Una “mala gestio” per incassare “proventi illeciti truffaldini a beneficio di se stessa, della sua famiglia, dei suoi amici e del partito”. Sono giudizi pesanti quelli messi nero su bianco su Lara Comi da parte dei giudici di Milano. Il tribunale ha depositato le motivazioni della sentenza con cui, lo scorso ottobre, ha condannato l’eurodeputata di Forza Italia a 4 anni e 2 mesi di reclusione. Secondo i giudici tutto “il percorso europeo” di Comi “è stato caratterizzato, sin dall’inizio, da una gestione illecita del regime delle erogazioni da parte del Parlamento e da palese e consapevole violazione di tutte le regole scritte”. Nonostante tutto, però, la politica è ancora europarlamentare e questo, secondo i giudici, equivale a “un altissimo rischio di reiterazione di fatti analoghi”.

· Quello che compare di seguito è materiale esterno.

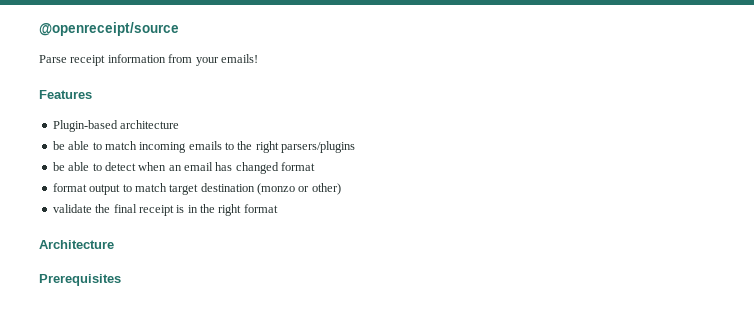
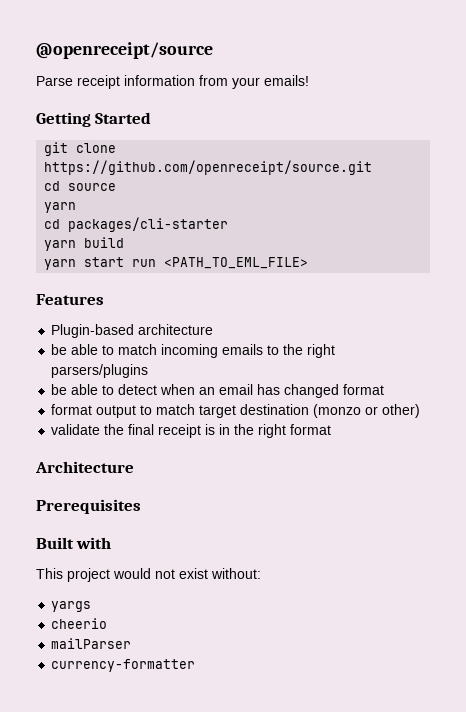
+ Getting Started
+ git clone https://github.com/openreceipt/source.git
+ cd source
+ yarn
+ cd packages/cli-starter
+ yarn build
+ yarn start run <PATH_TO_EML_FILE>
+ Built with
+ This project would not exist without:
+ yargs
+ cheerio
+ mailParser
+ currency-formatter

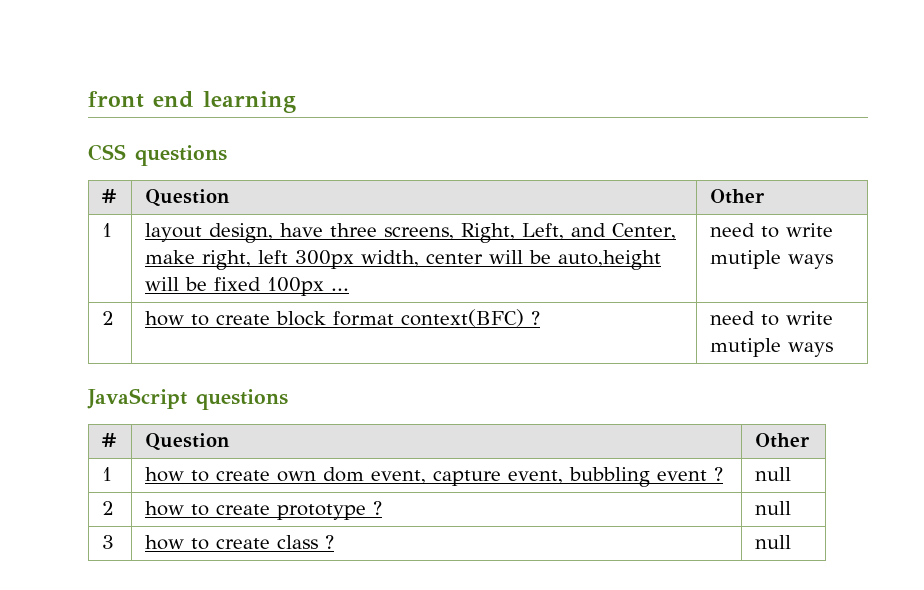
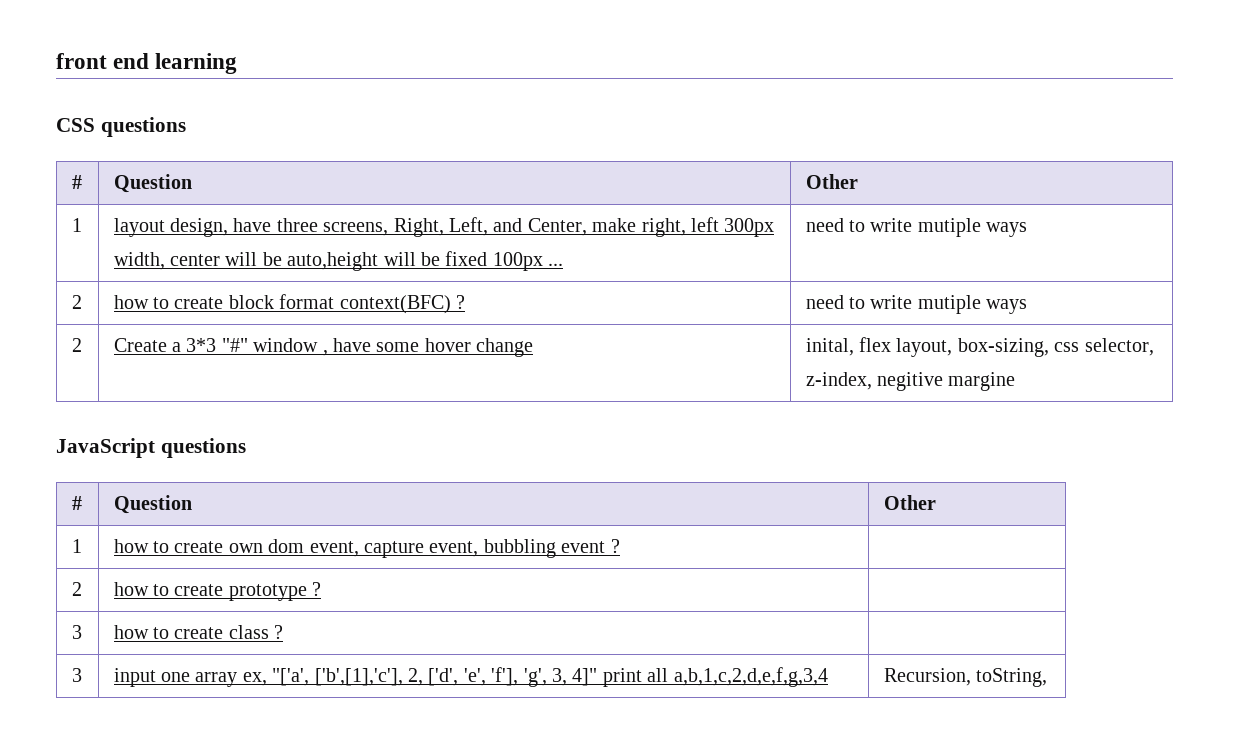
+ 2 | Create a 3*3 "#" window , have some hover change | inital, flex layout, box-sizing, css selector, z-index, negitive margine
- 1 | how to create own dom event, capture event, bubbling event ? | null
+ 1 | how to create own dom event, capture event, bubbling event ? |
- 2 | how to create prototype ? | null
+ 2 | how to create prototype ? |
- 3 | how to create class ? | null
+ 3 | how to create class ? |
+ 3 | input one array ex, "['a', ['b',[1],'c'], 2, ['d', 'e', 'f'], 'g', 3, 4]" print all a,b,1,c,2,d,e,f,g,3,4 | Recursion, toString,

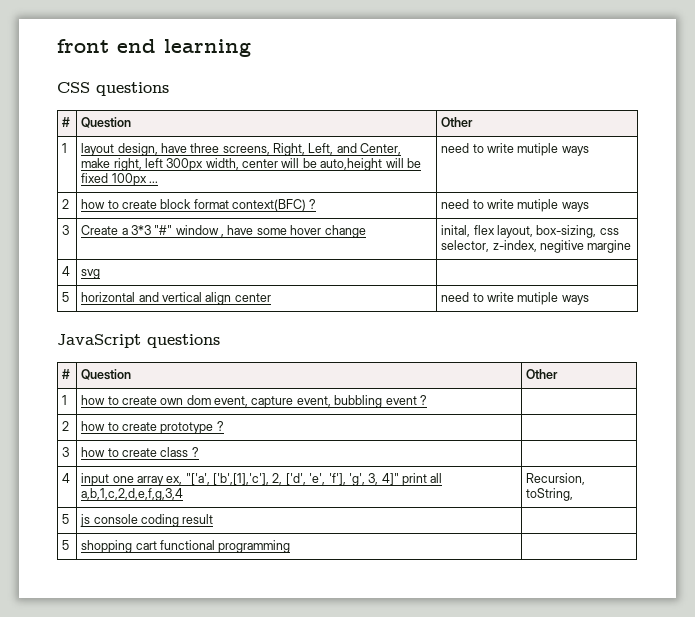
- 2 | Create a 3*3 "#" window , have some hover change | inital, flex layout, box-sizing, css selector, z-index, negitive margine
+ 3 | Create a 3*3 "#" window , have some hover change | inital, flex layout, box-sizing, css selector, z-index, negitive margine
+ 4 | svg |
+ 5 | horizontal and vertical align center | need to write mutiple ways
- 3 | input one array ex, "['a', ['b',[1],'c'], 2, ['d', 'e', 'f'], 'g', 3, 4]" print all a,b,1,c,2,d,e,f,g,3,4 | Recursion, toString,
+ 4 | input one array ex, "['a', ['b',[1],'c'], 2, ['d', 'e', 'f'], 'g', 3, 4]" print all a,b,1,c,2,d,e,f,g,3,4 | Recursion, toString,
+ 5 | js console coding result |
+ 5 | shopping cart functional programming |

Il processo Mensa dei poveri – Comi è tra i circa sessanta imputati nel processo Mensa dei Poveri: è accusata di corruzione e false fatturazioni in merito a corsi di Afol, agenzia per la formazione, orientamento e lavoro, e di truffa ai danni dell’Europarlamento per la vicenda dei contratti di assunzione di suoi collaboratori. Il collegio ha assolto, tra gli altri, l’ex vice coordinatore lombardo di Forza Italia ed ex consigliere comunale milanese Pietro Tatarella, l’ex consigliere regionale lombardo Fabio Altitonante, il patron della catena dei supermercati Tigros, Paolo Orrigoni, la stessa società e Mauro De Cillis, ex responsabile operativo di Amsa. Condannato a 6 anni e mezzo l’imprenditore Daniele D’Alfonso.

Le motivazioni – Una sentenza motivata con oltre 650 pagine, depositate oggi. I giudici sottolineano come Comi “dal novembre 2022 è ritornata ad essere parlamentare Europeo e lo è tuttora nonostante la mala gestio che gli atti hanno messo in evidenza e senza aver restituito nulla”. Non solo. Il Tribunale evidenzia un “altissimo rischio di reiterazione di fatti analoghi“, in base ad “un fil rouge che ha caratterizzato tutto il percorso europeo”.

L’indagine – Nel novembre del 2019 Comi era finita agli arresti domiciliari, poi revocati. Per i giudici, l’esponente di Forza Italia ha commesso i reati contestati “a distanza di quasi un anno l’uno dall’altro”: ciò è “espressione – prosegue la sesta sezione penale – di un medesimo disegno criminoso, potendosi tratteggiare un fine specifico illecito immanente (…) volto a ricavare dalle casse del Parlamento Europeo proventi illeciti truffaldini a beneficio di se stessa, della sua famiglia, dei suoi amici e del partito”.

La replica – “Ritengo che la sentenza sia ingiusta e contraddittoria”, replica Comi. “L’affermazione di responsabilità si fonda solo su elementi indizianti opinabili”, aggiunge. Cosa che sarà “dimostrata nell’atto di appello che il mio difensore, Gian Piero Biancolella, presenterà. Quel che più mi colpisce – prosegue – è la violazione, in mio danno, della presunzione di innocenza, in quanto si ipotizza che potrei, come parlamentare eletto direttamente dai cittadini, commettere altri reati in danno del Parlamento Europeo, istituzione che ho sempre servito con dedizione e passione nell’interesse dei cittadini”.

L’appello – Oltre a quella dell’eurodeputata, si attende anche l’impugnazione della sentenza da parte della Procura di Milano per alcune assoluzioni, come quella di Tatarella. Per il Tribunale le somme o le utilità ricevute da D’Alfonso non rientrano nel perimetro della corruzione, ma sono il “compenso per una effettiva attività di consulenza”. Inoltre, nel corso del dibattimento, scrive il Tribunale, “non è stata raggiunta la prova della finalità della dazione per compiere atti contrari ai doveri d’ufficio e per asservire la funzione agli interessi imprenditoriali e privatistici”.